Where we stand: Professional licensure
Architects design the built environment where people conduct all aspects of their lives. Improperly designed buildings can pose a threat to occupants and the public. The essential purpose of licensing architects is to protect the health, safety and welfare of the public and shield consumers from unqualified practitioners. Architectural licensing is granted only when candidates demonstrate sufficient professional education, complete a rigorous program of real-world experience under the supervision of a licensed architect and pass a comprehensive professional examination.
In design, architects preemptively save lives, promote health and demonstrably increase well-being in the built environment. Diminishing the requirements for the professional licensure of architects is risky; the stakes are simply too high. The American Institute of Architects (AIA) strongly opposes any efforts to reduce or remove requirements for the professional licensing of architects.
As licensed architects, we uphold the following principles:
- The health, safety and welfare of the public depend on having licensed, continually educated architects. Becoming a licensed architect involves a rigorous process of education, experience and examination. To qualify to enter the profession, architects must earn a professional degree. Many earn advanced degrees. In addition to meeting educational requirements, architects must complete an extensive professional experience program that documents thousands of hours of practical experience under the supervision of a licensed architect in all aspects of professional practice. Architects must pass the Architect Registration Examination® (ARE®), which is composed of six divisions that test essential professional skills and knowledge. Finally, AIA member architects are required to continue their education even after being licensed, to make sure they stay up to date on the latest techniques in design and the production of construction documents.

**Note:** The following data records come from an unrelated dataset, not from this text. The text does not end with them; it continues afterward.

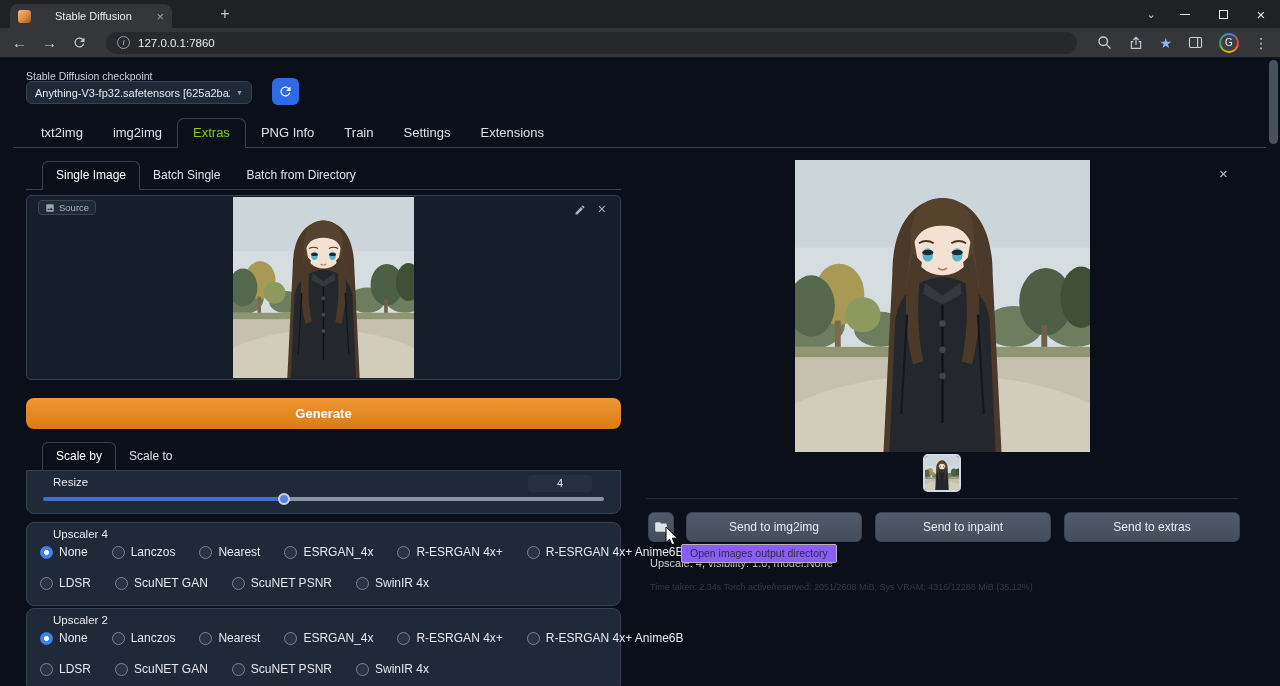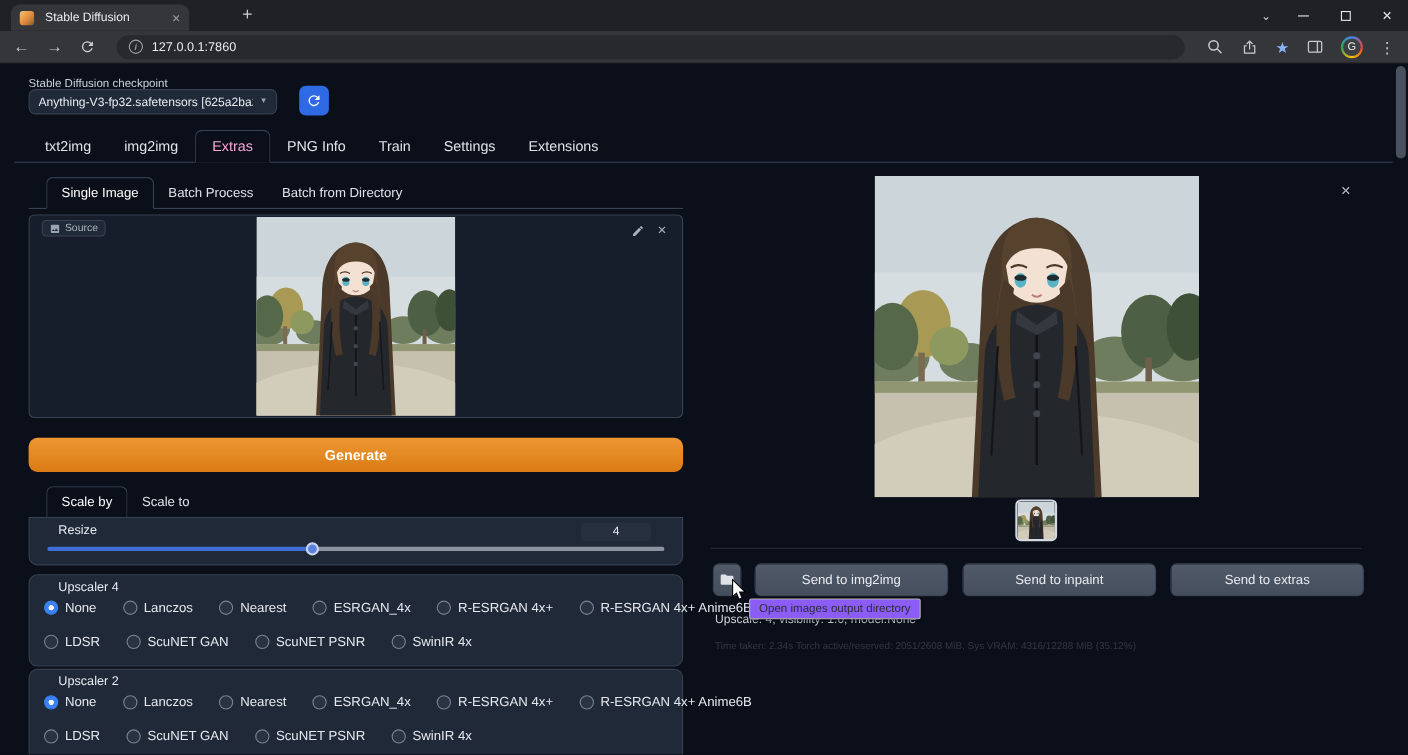"Stable Diffusion" .btab { gap: 10px -> 24px }
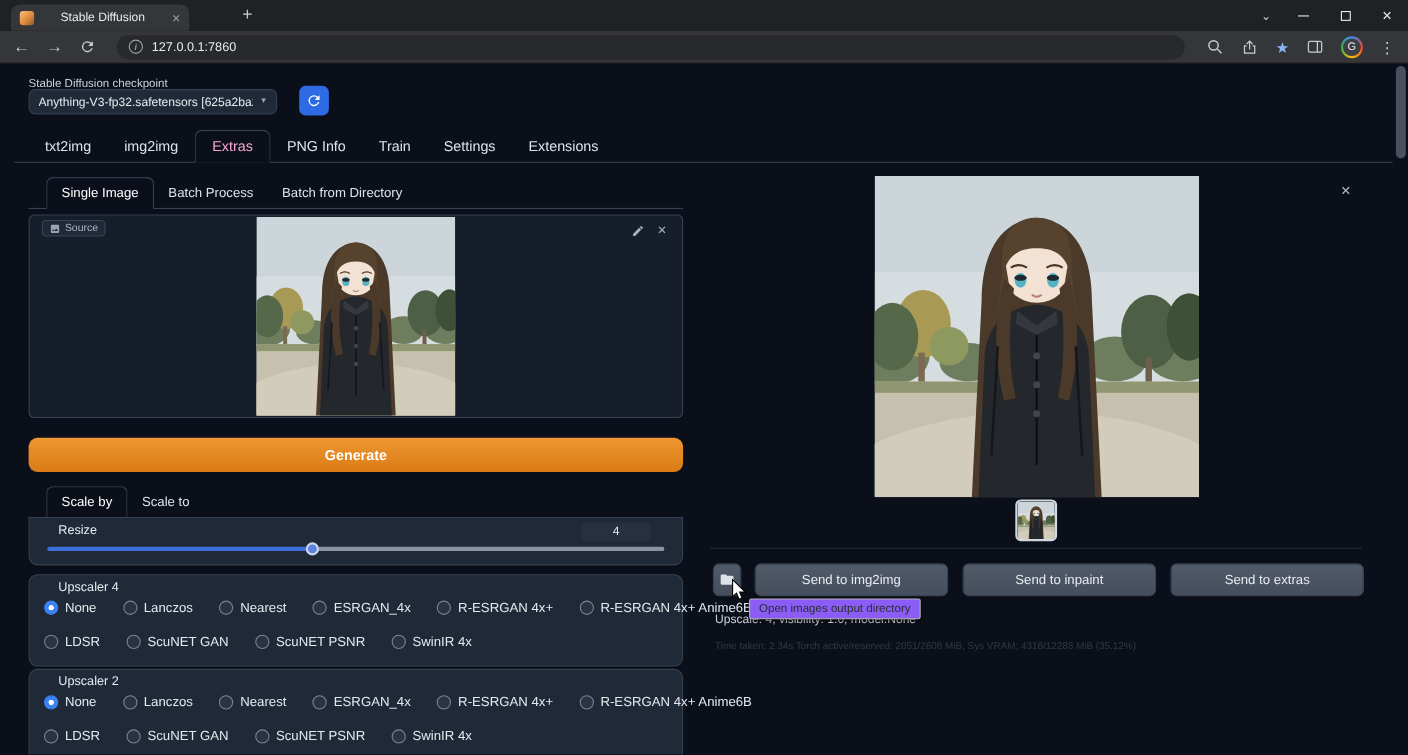"Extras" .tabnav .tab.active { color: #f9a8d4 -> #84cc16 }
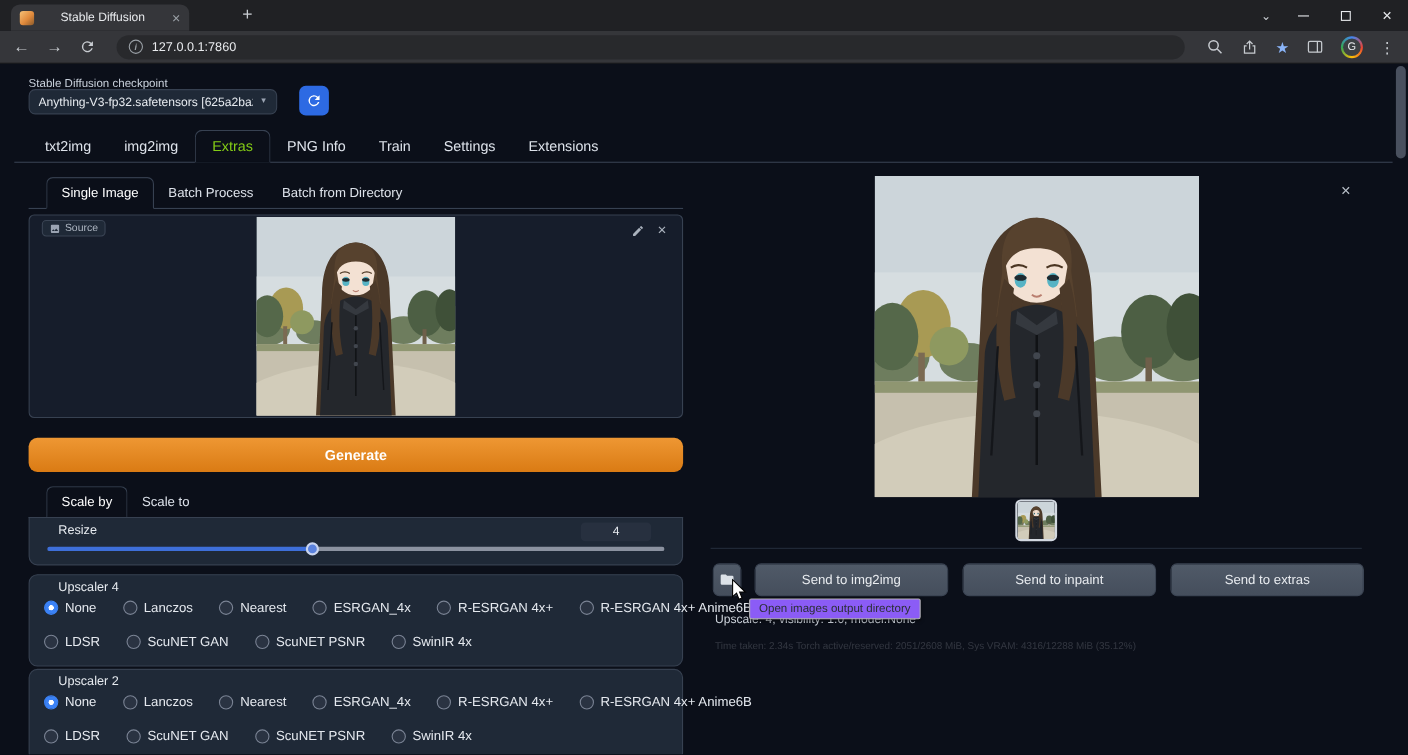"Batch Process" span.tab { text: Process -> Single }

- State licensing boards are crucial to maintaining professional accountability and guarding against unlicensed professionals. State licensing boards regulate the profession and ensure architects have the skills and knowledge necessary to protect the public. Boards accomplish this by setting state-specific requirements for architectural education, experience and examination. It is in the public interest to maintain strong and independent state licensing boards. Many include public members and/or practitioners from related professions (engineering, landscape architecture).
- AIA works to uphold professional licensure in all 54 states and territories. Through legislative and regulatory processes, states review professional licensing to ensure the public’s health, safety and welfare are protected through the most efficient and effective means. AIA is engaged in educating state legislators on what architects do and the continuing importance of licensure to the profession and the public.
- License portability for architects protects us in times of disaster. When an architect’s license is portable to more than one state, architects can provide mutual aid in a declared disaster that exceeds the state’s capacity to respond. A path to obtain reciprocity already exists in the 54 U.S. jurisdictions to enable architects to practice across state lines. A reciprocal license can also be obtained, which is accepted in all 54 jurisdictions and is required by 26 of them. We support efforts that are currently in place to increase the ability of architects to practice across state lines.
The values of our profession require that we, as architects, have a duty as defined in the AIA Code of Ethics and elsewhere to uphold appropriate professional standards. We oppose efforts on the federal and state levels that could result in weakening or eliminating professional licensure for architects. Simply stated, our message is:
- Architects study and train extensively and become licensed to help ensure the health, safety and welfare of all who occupy and visit the structures that they design.
- All U.S. states and territories require a license to practice architecture as a means to ensure buildings are safe for their occupants and the public.
- The AIA believes the public is best served when state regulatory boards, duly constituted under state law, are free to regulate professional licensure on behalf of the public and consumers.